You immediately get plopped into a level three story mission with the dulcet tones of Peter Dinklage telling you where to go. You kind of figure out where to go because you play videogames and see a building in the distance, not because the game tells you where to go, which is a bit frustrating. There isn’t really a mini-map or anything or clear indicators as to where you should be going, but you just figure it out. You can play with friends or with random people, but if you’ve ever played a game with a rando (I call them randos, okay?) before you can know how frustrating it can be.

I was on a server with two randos and they refused to move away from the outdoor section of the map because the enemies kept regenerating, which left me to actually enter the building and do the mission on my own.
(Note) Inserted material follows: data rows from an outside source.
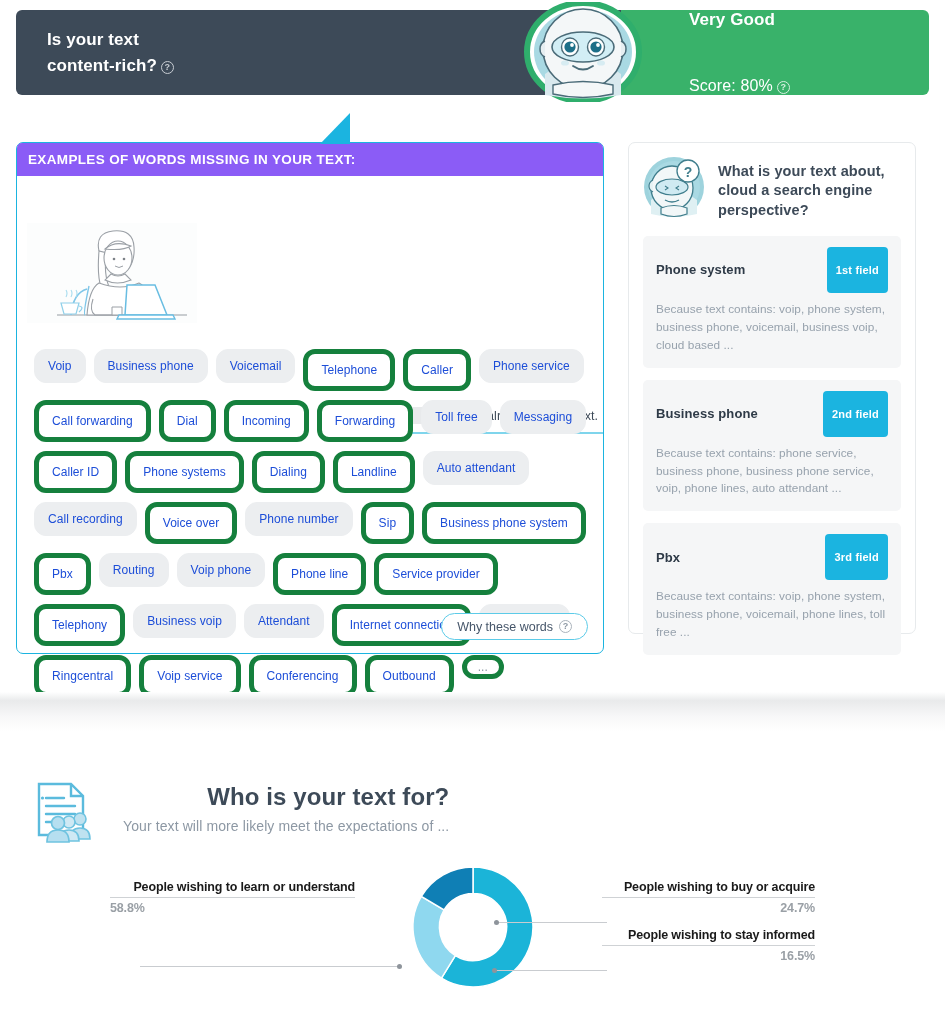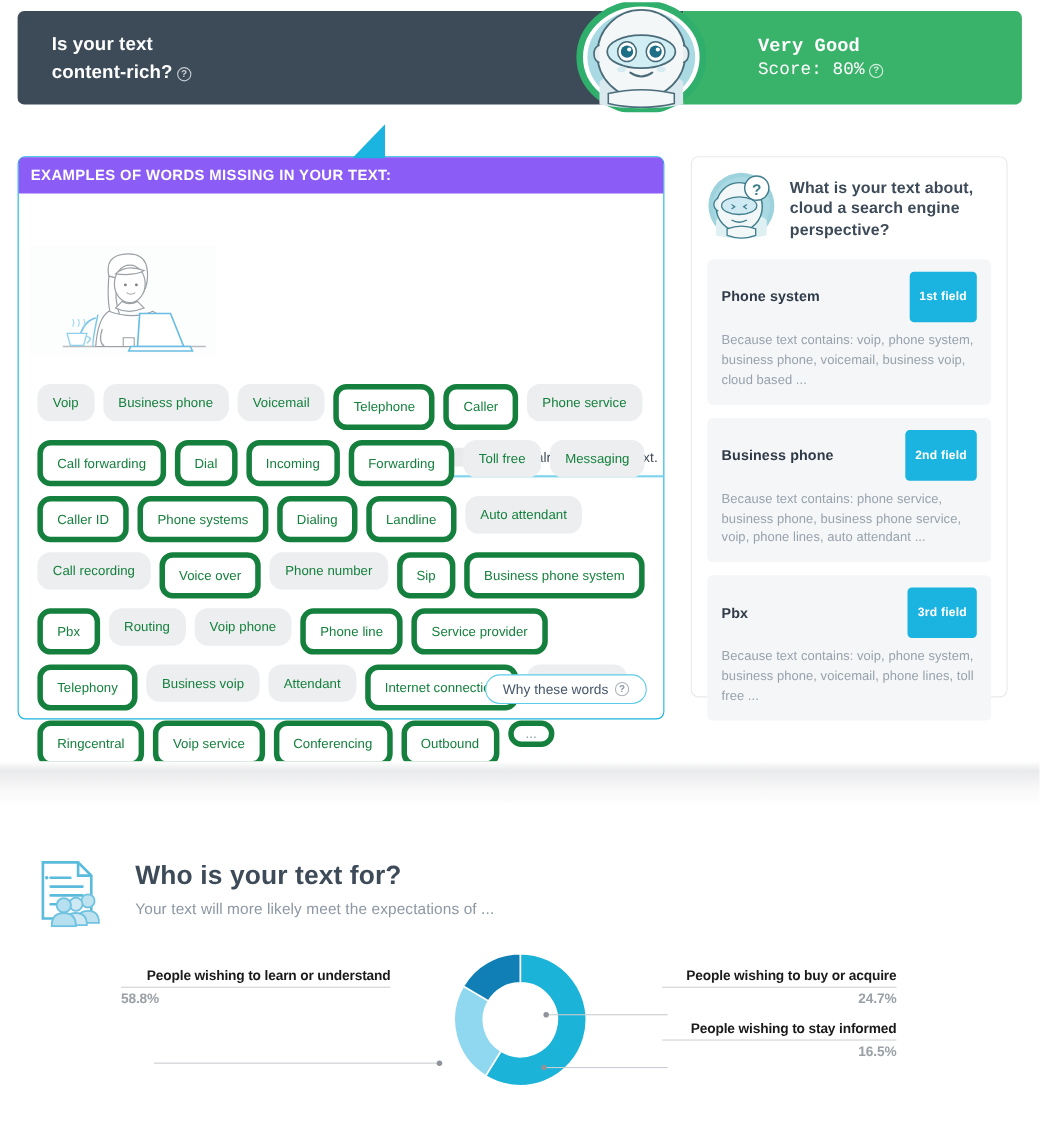--- a/index.html
+++ b/index.html
@@ -34,9 +34,8 @@
     border-radius: 0 6px 6px 0;
     display: flex;
     flex-direction: column;
-    justify-content: center;
+    justify-content: space-between;
     padding-left: 68px;
-    font-family: Liberation Mono, monospace;
   }
   .banner-q {
     color: #ffffff;

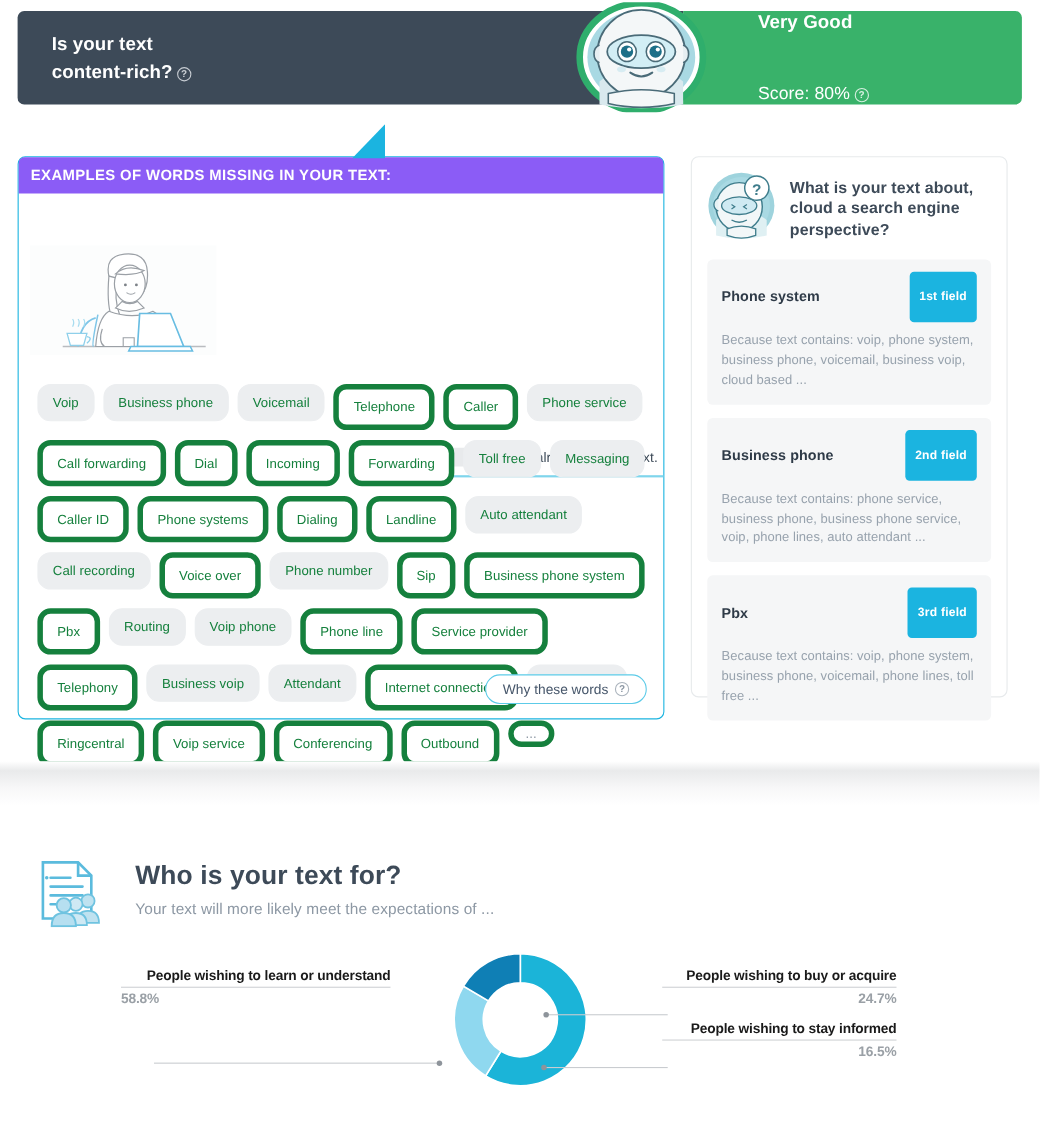--- a/index.html
+++ b/index.html
@@ -154,7 +154,7 @@
     display: inline-flex;
     align-items: center;
     font-size: 12px;
-    color: #15803d;
+    color: #1d4ed8;
     letter-spacing: 0.05px;
     white-space: nowrap;
   }

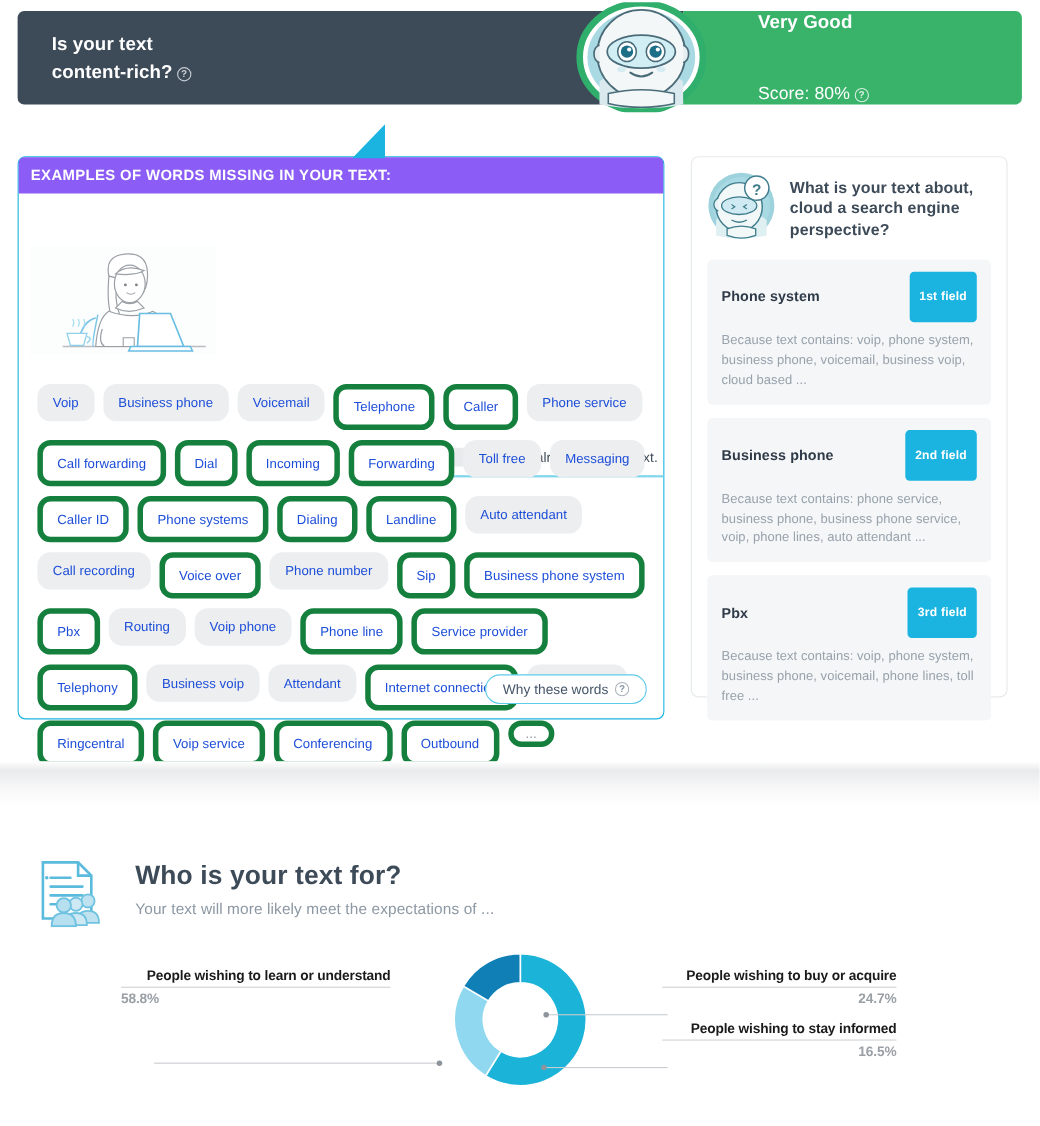--- a/index.html
+++ b/index.html
@@ -268,6 +268,7 @@
     letter-spacing: 0.1px;
     margin-bottom: 7px;
     margin-top: 2px;
+    text-align: right;
   }
   .aud-sub {
     color: #8d98a4;

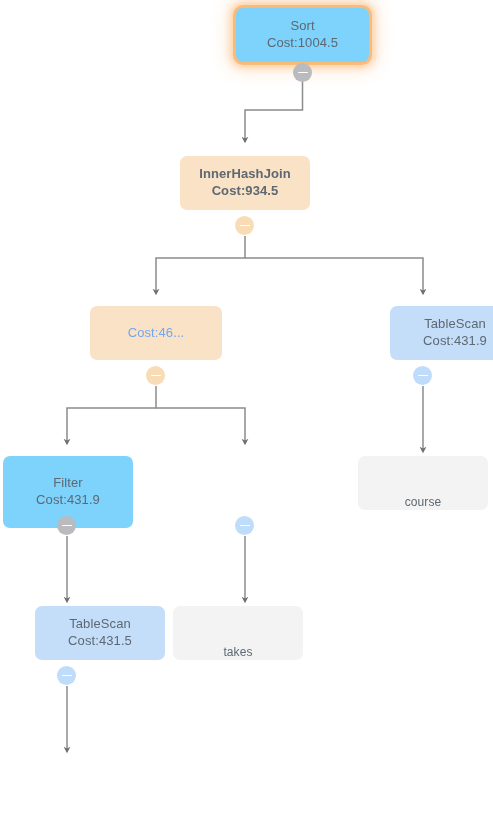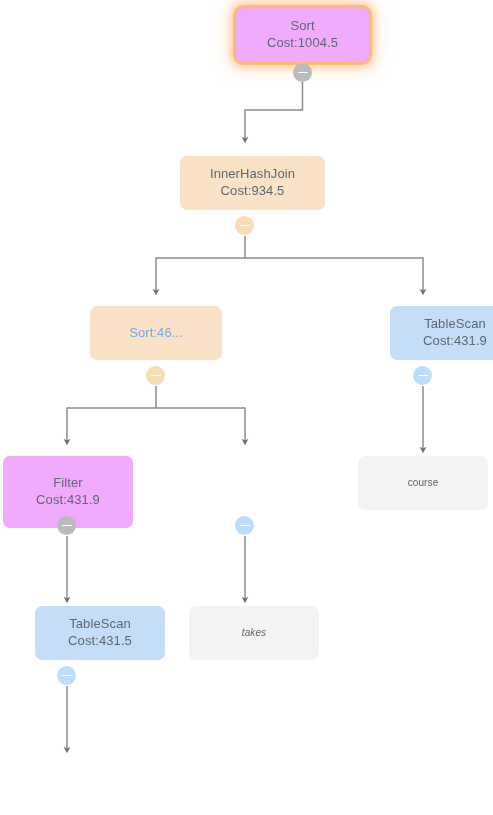--- a/index.html
+++ b/index.html
@@ -57,7 +57,7 @@
   }
 
   
-  .pal-gray   { background: #f0abfc; }
+  .pal-gray   { background: #7dd3fc; }
   .pal-orange { background: #fae2c6; }
   .pal-blue   { background: #c4defa; margin-left: 32px; }
   .pal-table  { background: #f3f3f3; }

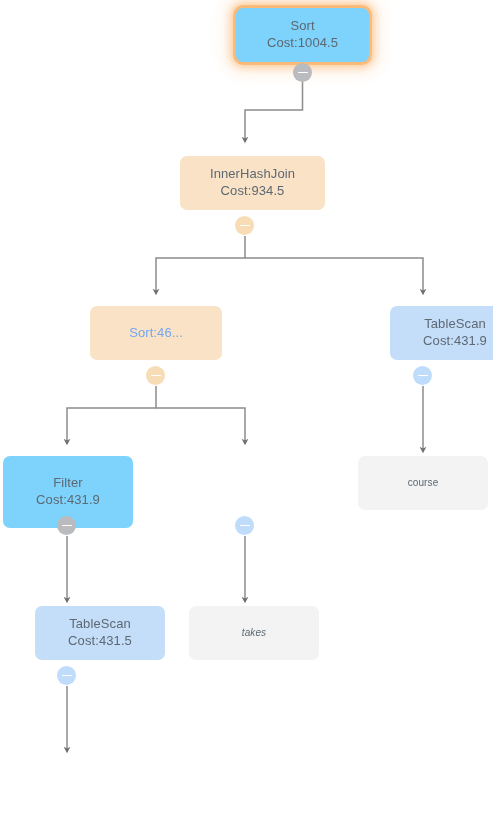--- a/index.html
+++ b/index.html
@@ -138,7 +138,7 @@
   </div>
   <div class="collapse-btn btn-gray" style="left:293px; top:63px;"></div>
 
-  <div class="plan-node pal-orange txt-gray" style="left:180px; top:156px; width:145px; height:54px;">
+  <div class="plan-node pal-orange txt-gray" style="left:180px; top:156px; width:130px; height:54px;font-weight:bold;">
     <span class="node-op">InnerHashJoin</span>
     <span class="node-cost">Cost:934.5</span>
   </div>

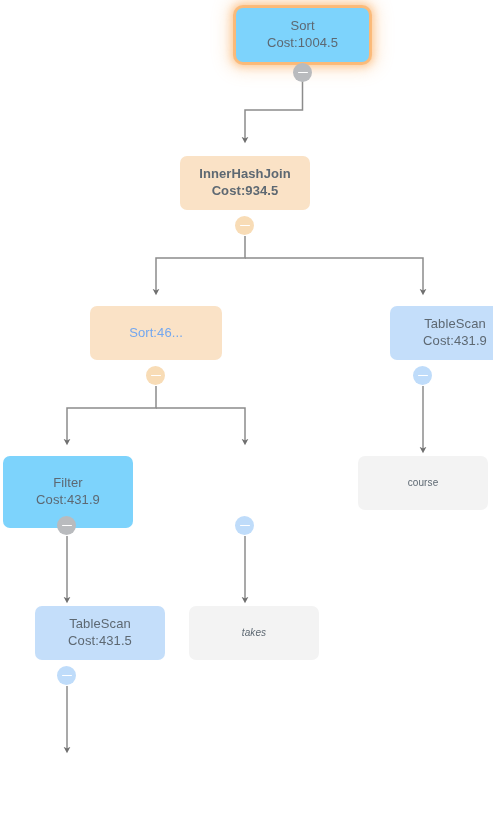--- a/index.html
+++ b/index.html
@@ -145,7 +145,7 @@
   <div class="collapse-btn btn-orange" style="left:235px; top:216px;"></div>
 
   <div class="plan-node pal-orange txt-blue" style="left:90px; top:306px; width:132px; height:54px;">
-    <span class="node-cost">Sort:46...</span>
+    <span class="node-cost">Cost:46...</span>
   </div>
   <div class="collapse-btn btn-orange" style="left:146px; top:366px;"></div>
 

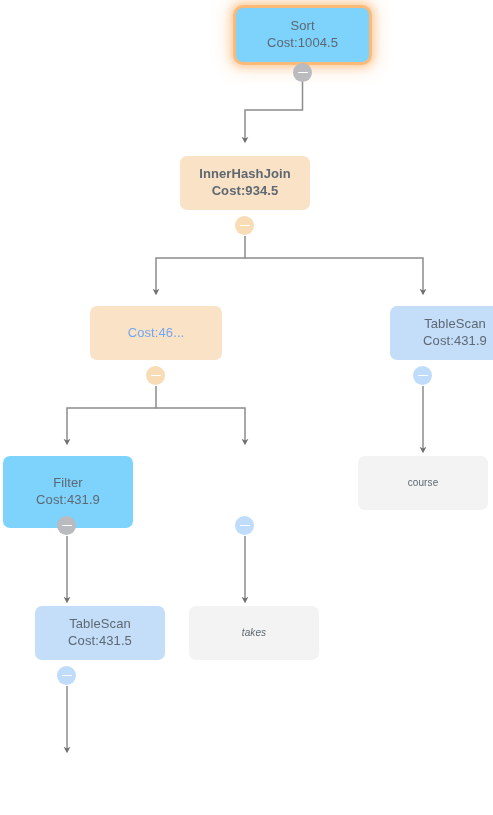--- a/index.html
+++ b/index.html
@@ -76,7 +76,8 @@
 
   
   .leaf-node {
-    font-size: 10px;
+    font-size: 12px;
+    justify-content: flex-end;
   }
 
   

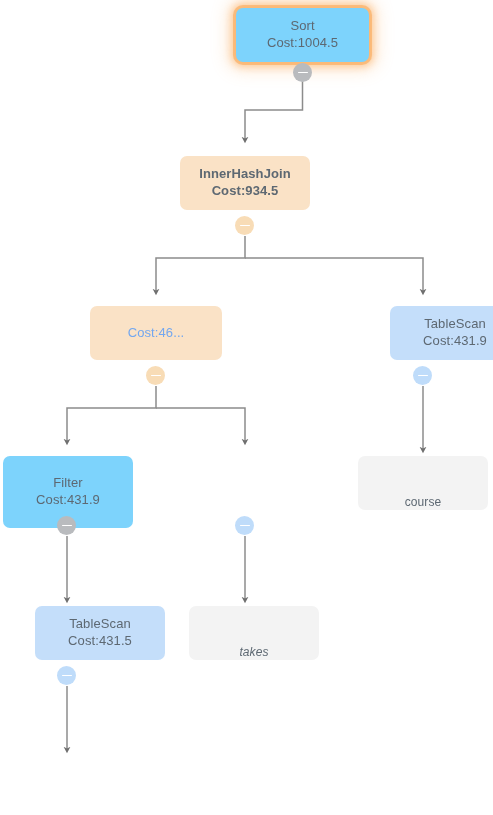--- a/index.html
+++ b/index.html
@@ -174,7 +174,7 @@
   </div>
   <div class="collapse-btn btn-blue" style="left:57px; top:666px;"></div>
 
-  <div class="plan-node pal-table txt-gray leaf-node" style="left:189px; top:606px; width:130px; height:54px;font-style:italic;">
+  <div class="plan-node pal-table txt-gray leaf-node" style="left:173px; top:606px; width:130px; height:54px;">
     <span class="node-op">takes</span>
   </div>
I quickly learned that I shouldn’t be doing this mission on my own because I’m being swarmed by enemies. Some are complete bullet sponges, which is mildly obnoxious, but then I encounter the “boss” of this rather brief level and my loadout kind of sucks to the point where I can’t even get the damned thing’s shield down enough to do real damage on it. Plus I’m being swarmed by enemies.

It would have been fine if I could work with someone else, but the guys in my server were not responding to me standing there, pointing at them, waving at them or using the PS4 mic to softly whisper to them (because the volume on PS4’s chat is deplorable) that we need to move on. So I opted to return to my ship, which is the equivalent to going to the main menu. From there I saw that I could level up a bit, which is relatively intuitive, and check whatever stuff I found, like gear or weapons.

Needless to say, I wasn’t thinking much of Destiny at this point outside of being pretty and playing like a Halo game. Then I headed to the “Tower” which is the social meeting point of the game as well as the marketplace, this is where things got to be fun. I found myself exploring around a bit, grabbing a letter from the post office, buying stuff from vendors, talking to my class’s lead dude (Hunter, by the by). This was kind of cool and proved to be better than just “buying stuff” through menus. It gave a good bit of downtime from the shooting.

From here I chose to head to the “Crucible” area with my trusty ship, which is the game’s multiplayer. It’s a typical three-point domination game mode available with two maps; one on the Moon and one in Ted Malakhov’s home of Russia. This is where the game really started to shine for me. On the Moon you have the ability to use vehicles, with there being a few vehicles provided in the level, as well as you having a personal vehicle that you can summon from a menu. Granted, your default speeder bike thing doesn’t have any weaponry, but to get to another point quickly it’s pretty helpful.

The gameplay was fun, it somehow felt fresh and new, even though it was pretty average by most appearances. I mean, it’s a sci fi shooter that plays a lot like Halo, but it’s not Halo, it’s Destiny. You can mess with your loadout a bit easier, you can level up from a menu mid-match and the weapon balance feels great. You use your character from the story campaign, so your money, loadout, armor and everything are shared across both, this means that if you are a single player kind of guy but decide to dabble in multiplayer you won’t be going in as a n00b without a decent loadout.

It also means vice versa, so I was having trouble taking down a boss in the story? Play some multiplayer, level up a bit, get some new weapons, then unlock my class’s special weapon perk and all of a sudden that same boss (on my own, mind you, because people don’t understand how to work together) goes down in a matter of a few shots. It adds a new dynamic to the game and helps you get invested in developing your character, which is cool.

The level cap in the alpha is 8, which feels like enough space to explore how leveling up works and how purchasing weapons and armor works as well. So, amazingly enough, I feel that Destiny has won me over yet again just by being a fun multiplayer game with some good co-op elements.